Locate each line below that includes "text" and reproduce it.

• • • •

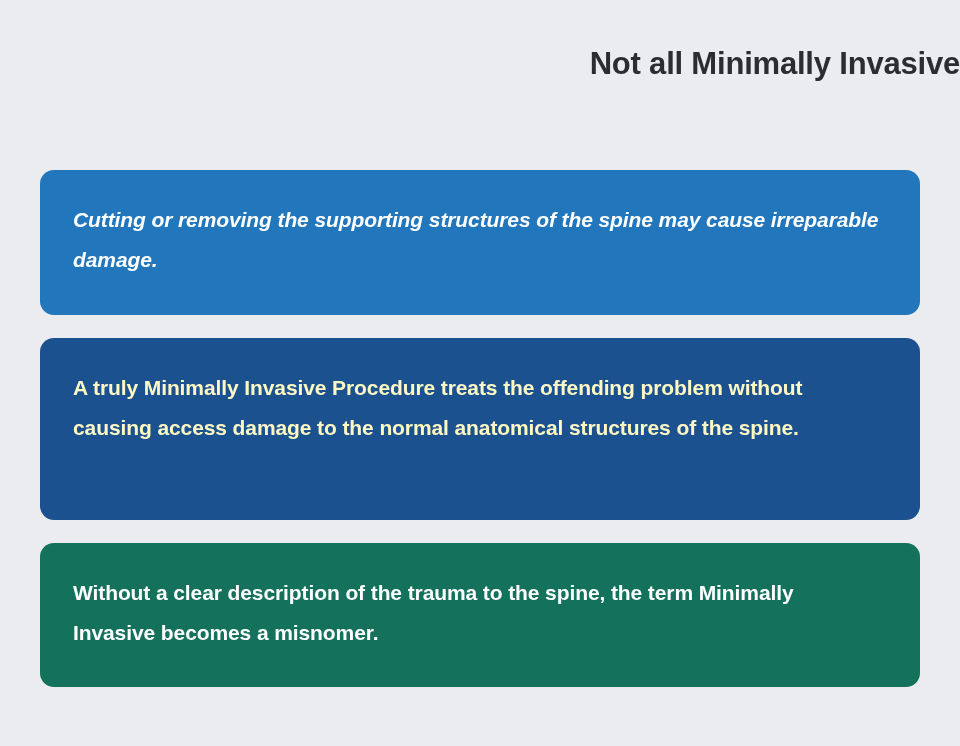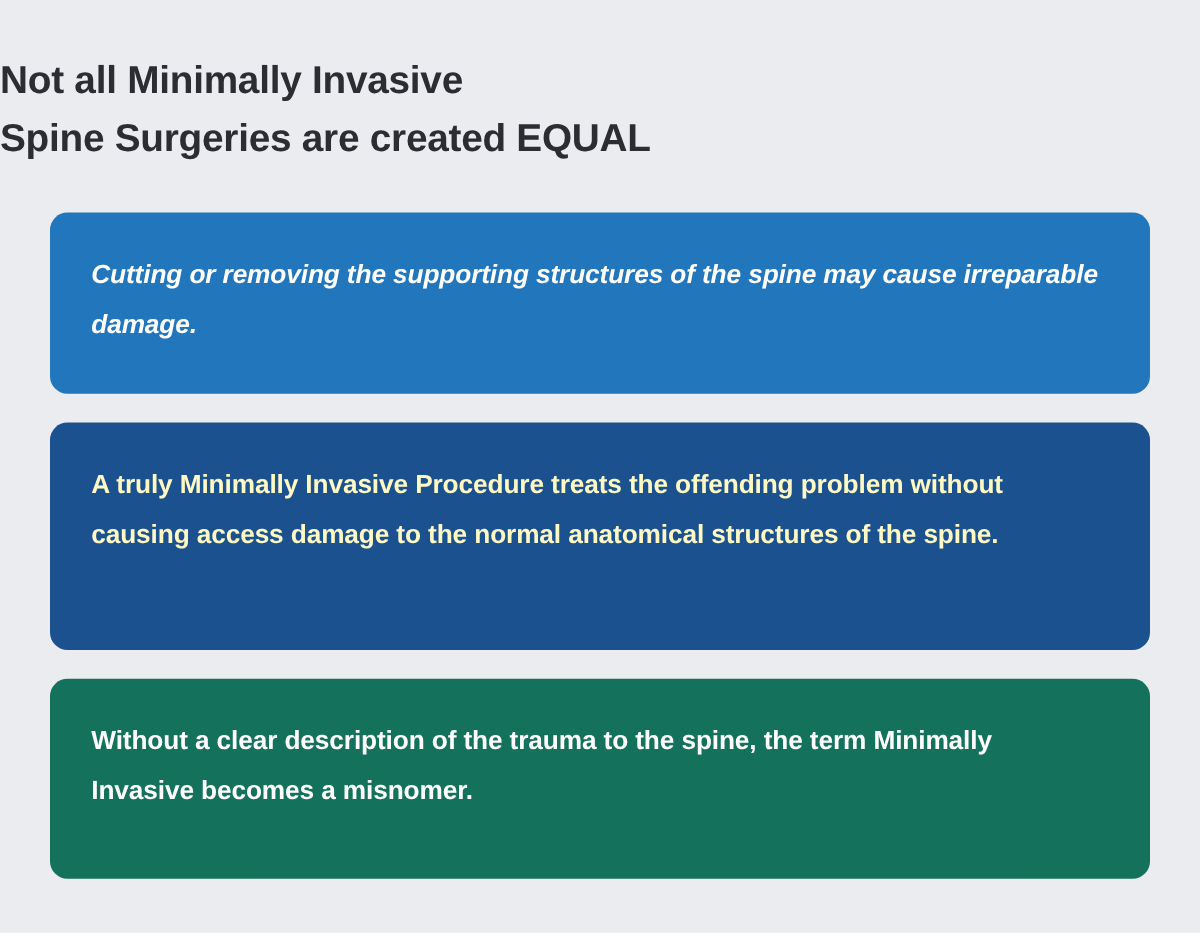--- a/index.html
+++ b/index.html
@@ -28,7 +28,7 @@
     left: 0;
     top: 40px;
     width: 960px;
-    text-align: left;
+    text-align: right;
   }
   .title-line {
     display: block;

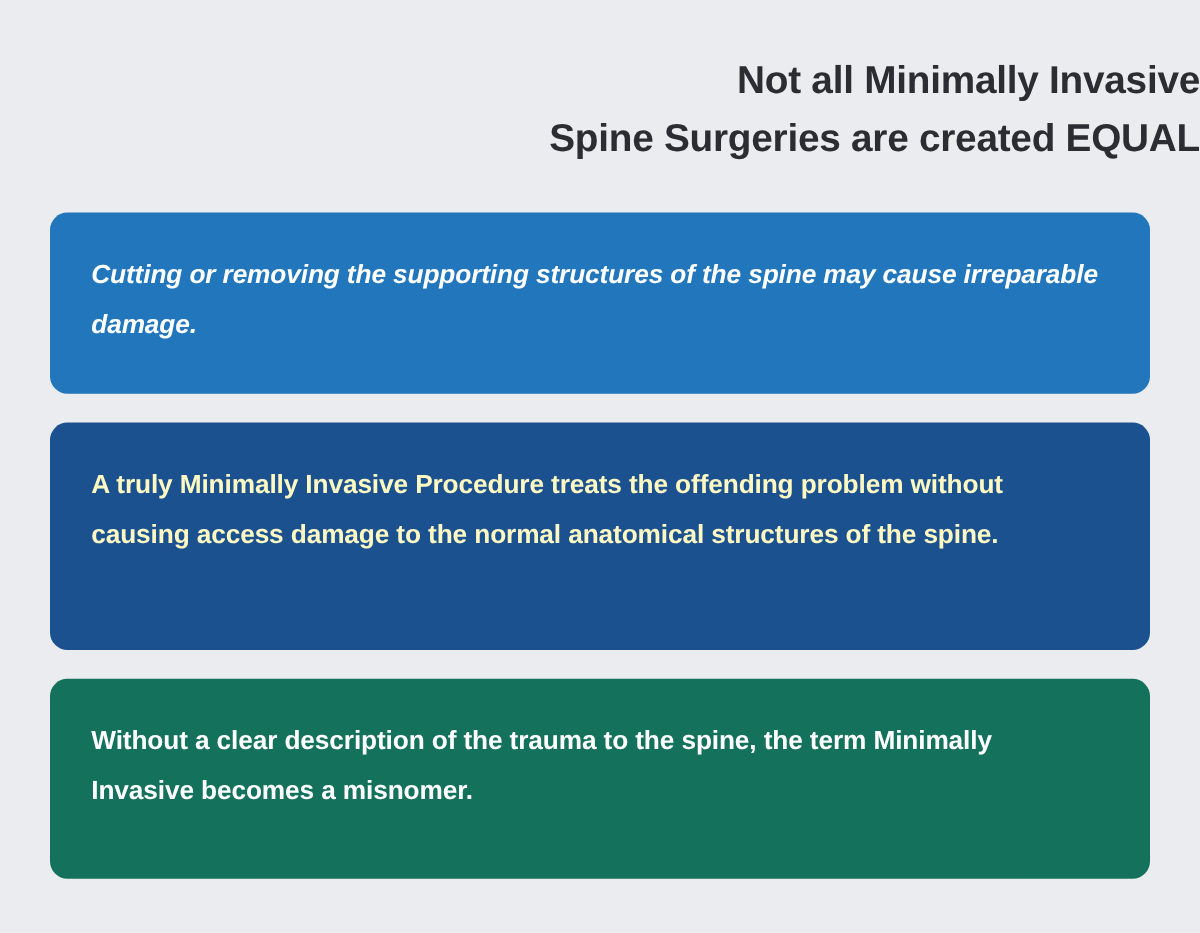--- a/index.html
+++ b/index.html
@@ -78,7 +78,6 @@
 
   <div class="title-block">
     <span class="title-line" style="color: rgb(43, 45, 51);">Not all Minimally Invasive</span>
-    <span class="title-line" style="color: rgb(43, 45, 51);">Spine Surgeries are created EQUAL</span>
   </div>
 
   <div class="cards">

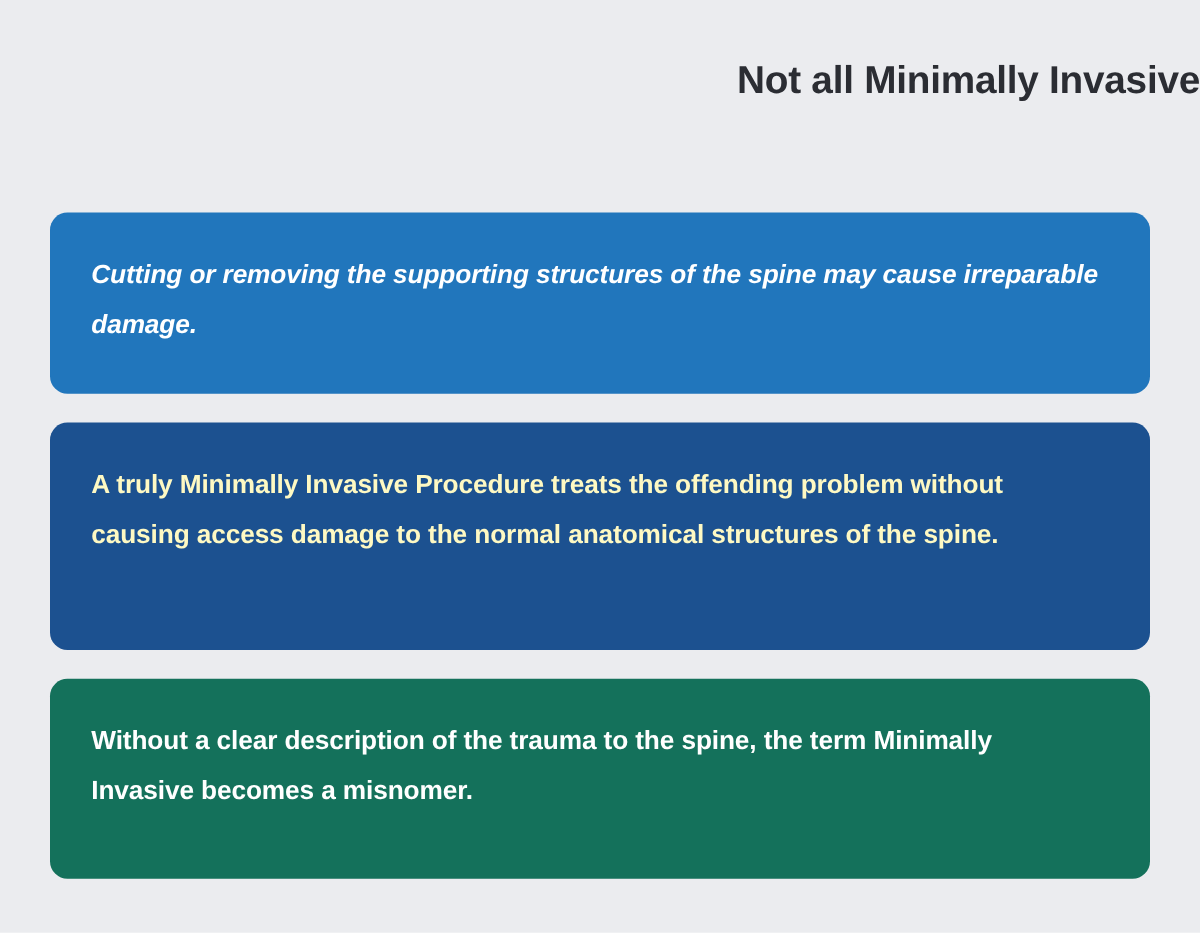--- a/index.html
+++ b/index.html
@@ -60,7 +60,7 @@
   }
   .card-1 { height: 145px; background: #2176bc; }
   .card-2 { height: 182px; background: #1c5190; }
-  .card-3 { height: 160px; background: #14715b; }
+  .card-3 { height: 144px; background: #14715b; }
 
   .card-text {
     font-size: 21px;

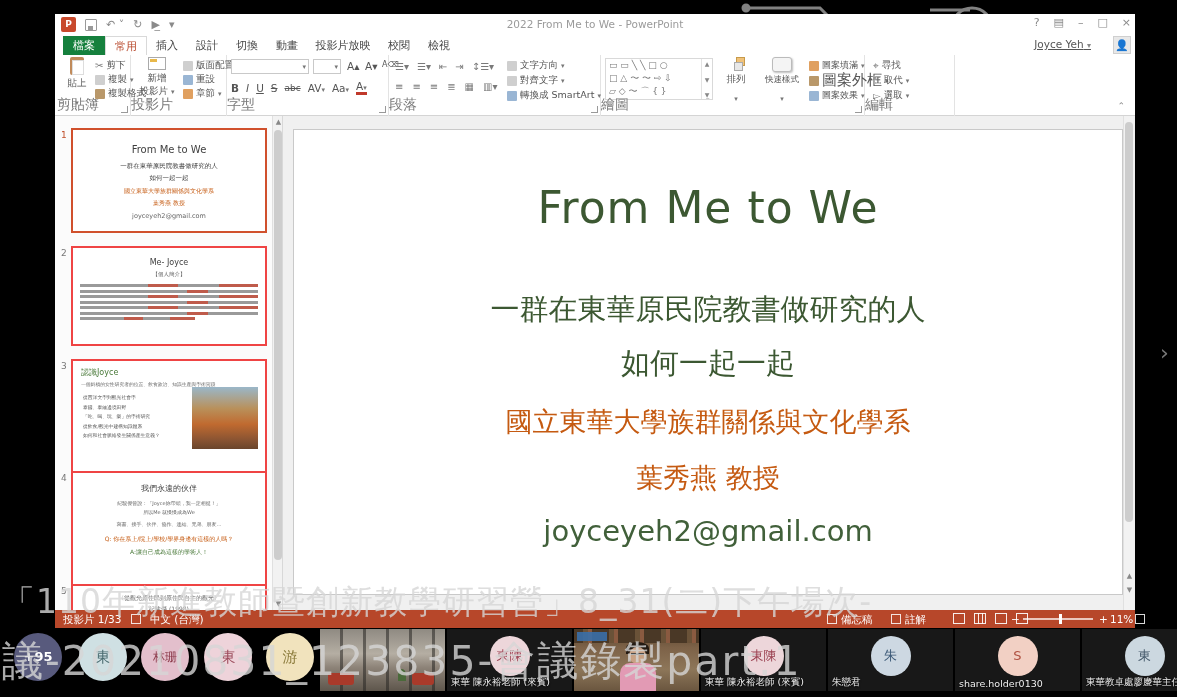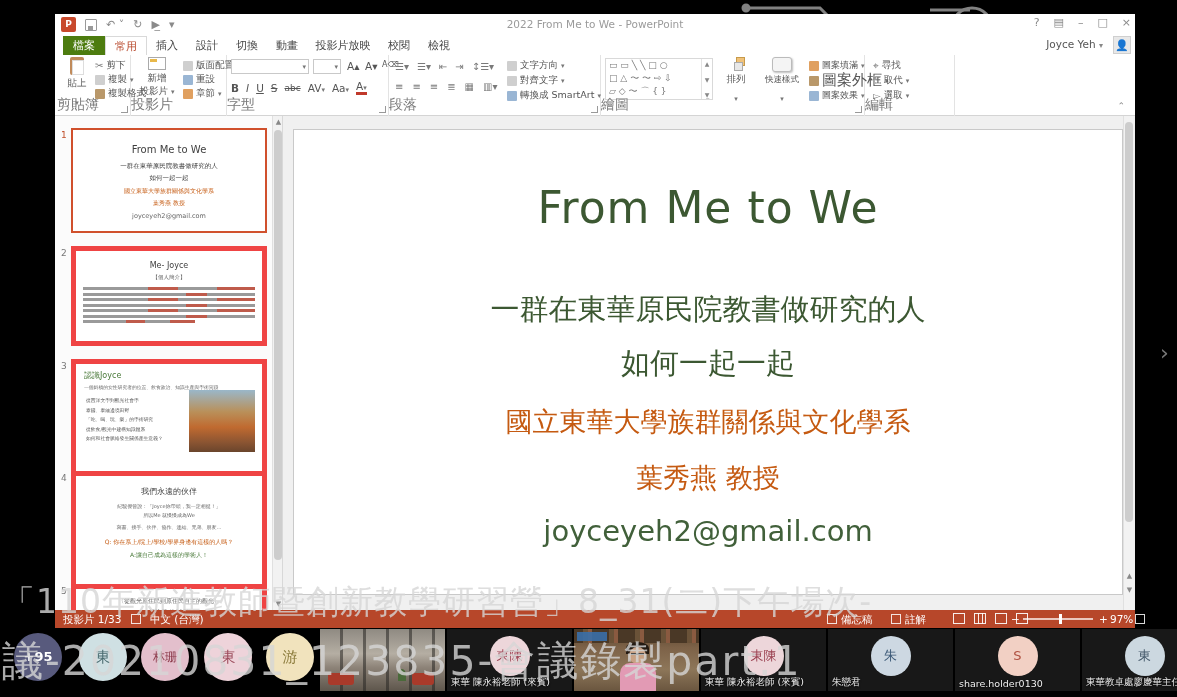--- a/index.html
+++ b/index.html
@@ -24,7 +24,7 @@
   
   #tabrow { position:absolute; left:0; top:22px; width:100%; height:19px; background:#fff; }
   .tab { position:absolute; top:0; height:19px; line-height:19px; text-align:center; font-size:11px; color:#444; cursor:default; }
-  .tab.file { background:#4d7c0f; color:#fff; }
+  .tab.file { background:#15803d; color:#fff; }
   .tab.active { color:#B7472A; background:#fff; border:1px solid #d9d9d9; border-bottom:none; }
   #account { position:absolute; right:32px; top:2px; font-size:10.5px; color:#555; }
   #account .arrow { font-size:8px; color:#888; }

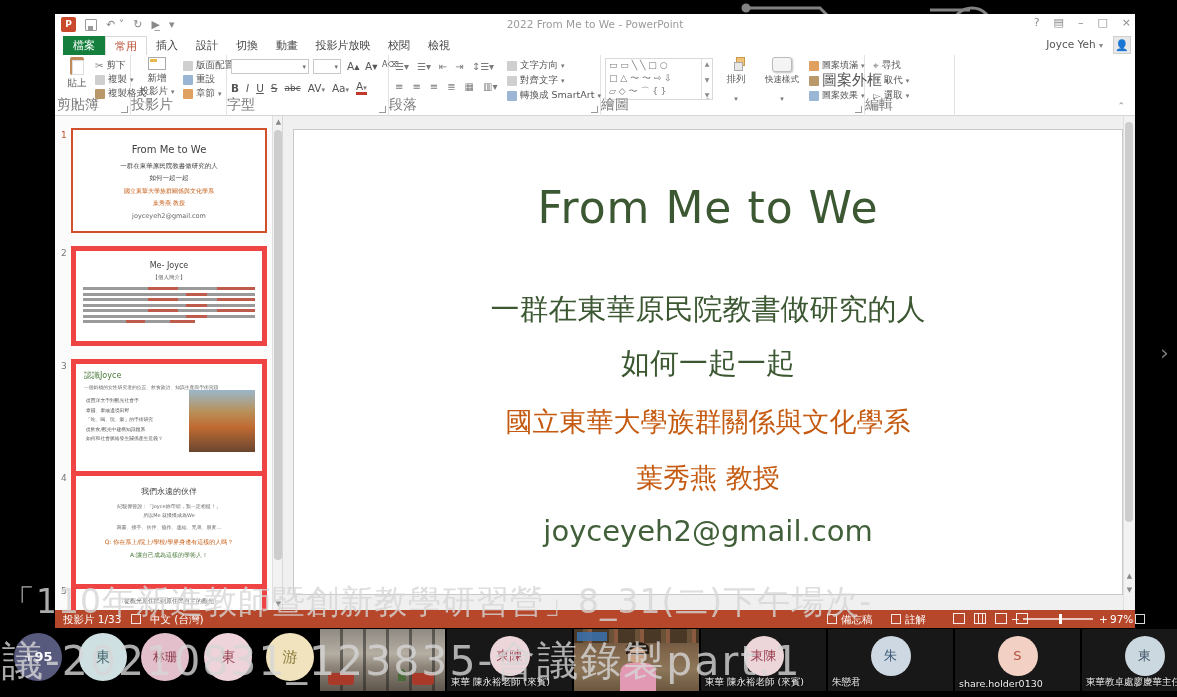--- a/index.html
+++ b/index.html
@@ -26,7 +26,7 @@
   .tab { position:absolute; top:0; height:19px; line-height:19px; text-align:center; font-size:11px; color:#444; cursor:default; }
   .tab.file { background:#15803d; color:#fff; }
   .tab.active { color:#B7472A; background:#fff; border:1px solid #d9d9d9; border-bottom:none; }
-  #account { position:absolute; right:32px; top:2px; font-size:10.5px; color:#555; }
+  #account { position:absolute; right:44px; top:2px; font-size:10.5px; color:#555;text-decoration:underline; }
   #account .arrow { font-size:8px; color:#888; }
   #account-avatar { position:absolute; right:4px; top:0; width:18px; height:18px; background:#e8e8e8;
                     border:1px solid #cfcfcf; color:#9a9a9a; font-size:11px; text-align:center; line-height:17px; }

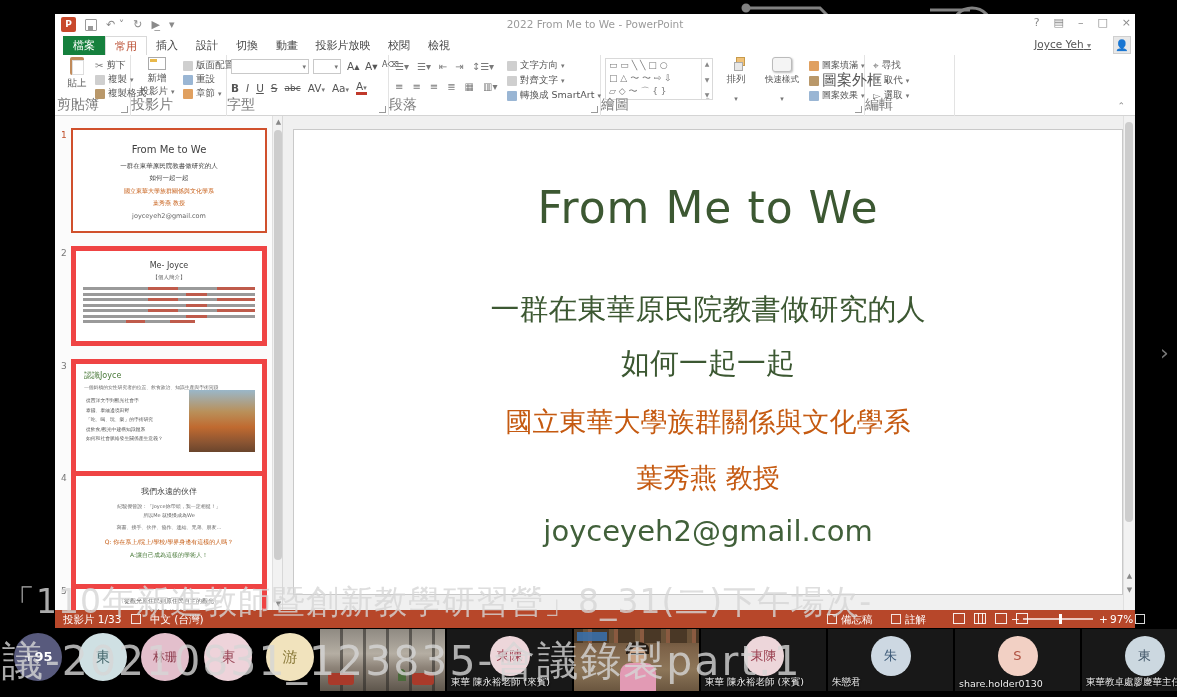--- a/index.html
+++ b/index.html
@@ -68,7 +68,7 @@
   #thumbs { position:absolute; left:0; top:0; width:228px; height:100%; background:#fbfbfb; border-right:1px solid #d8d8d8; overflow:hidden; }
   .thumb-num { position:absolute; left:6px; font-size:9px; color:#777; }
   .thumb-num.sel { color:#C0502C; }
-  .thumb { position:absolute; left:16px; width:196px; background:#fff; border:5px solid #ef4444; overflow:hidden; }
+  .thumb { position:absolute; left:16px; width:196px; background:#fff; border:2px solid #ef4444; overflow:hidden; }
   .thumb.sel { border:2px solid #D0502C; }
   .tc { text-align:center; color:#404040; }
   .t-orange { color:#C55A11; } .t-green { color:#4a7a3a; } .t-gray { color:#666; }

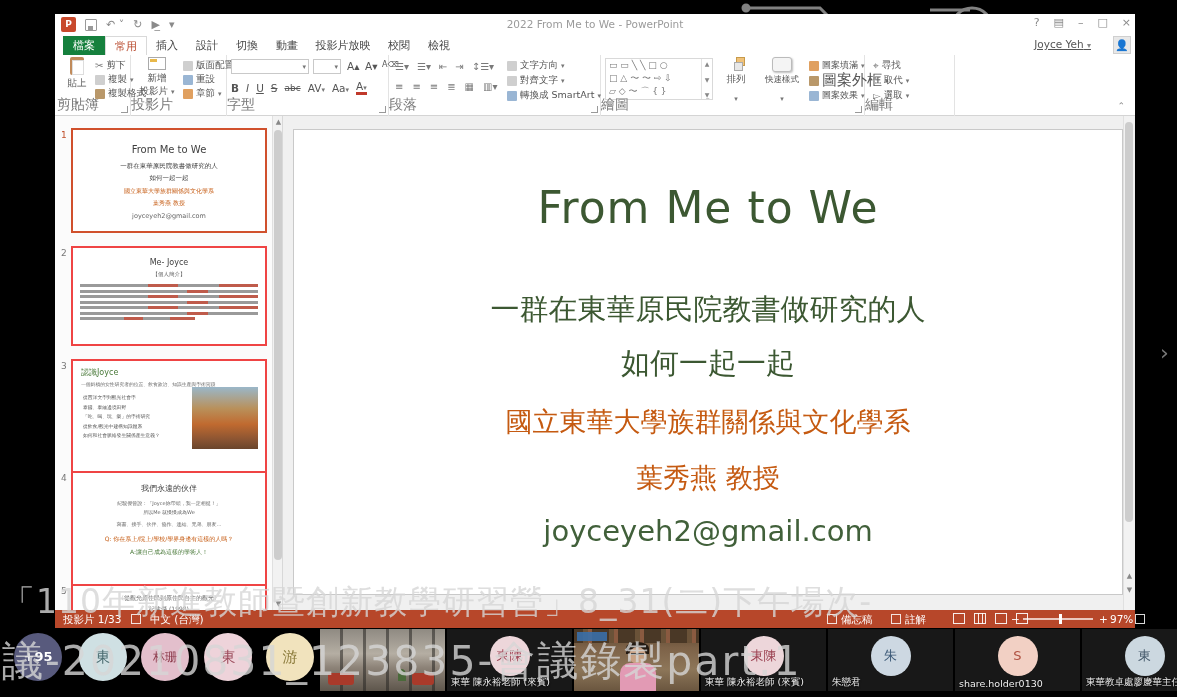--- a/index.html
+++ b/index.html
@@ -455,7 +455,7 @@
           <span id="zoom-thumb"></span>
         </span>
       <span class="sb" style="left:1044px;">+</span>
-      <span class="sb" style="left:1055px;">97%</span>
+      <span class="sb" style="left:1055px;">11%</span>
 
       <span class="sb" style="left:1062px;"><span class="sb-ic" style="margin-left:18px;"></span></span>
     </div>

• • • •

[RESPONSE TO THE TASK]
-    text-align: left;
+    text-align: right;
   .card-text {
   .tab { position:absolute; top:0; height:19px; line-height:19px; text-align:center; font-size:11px; color:#444; cursor:default; }
   .tab { position:absolute; top:0; height:19px; line-height:19px; text-align:center; font-size:11px; color:#444; cursor:default; }
+  #account { position:absolute; right:44px; top:2px; font-size:10.5px; color:#555;text-decoration:underline; }
                     border:1px solid #cfcfcf; color:#9a9a9a; font-size:11px; text-align:center; line-height:17px; }
   .tc { text-align:center; color:#404040; }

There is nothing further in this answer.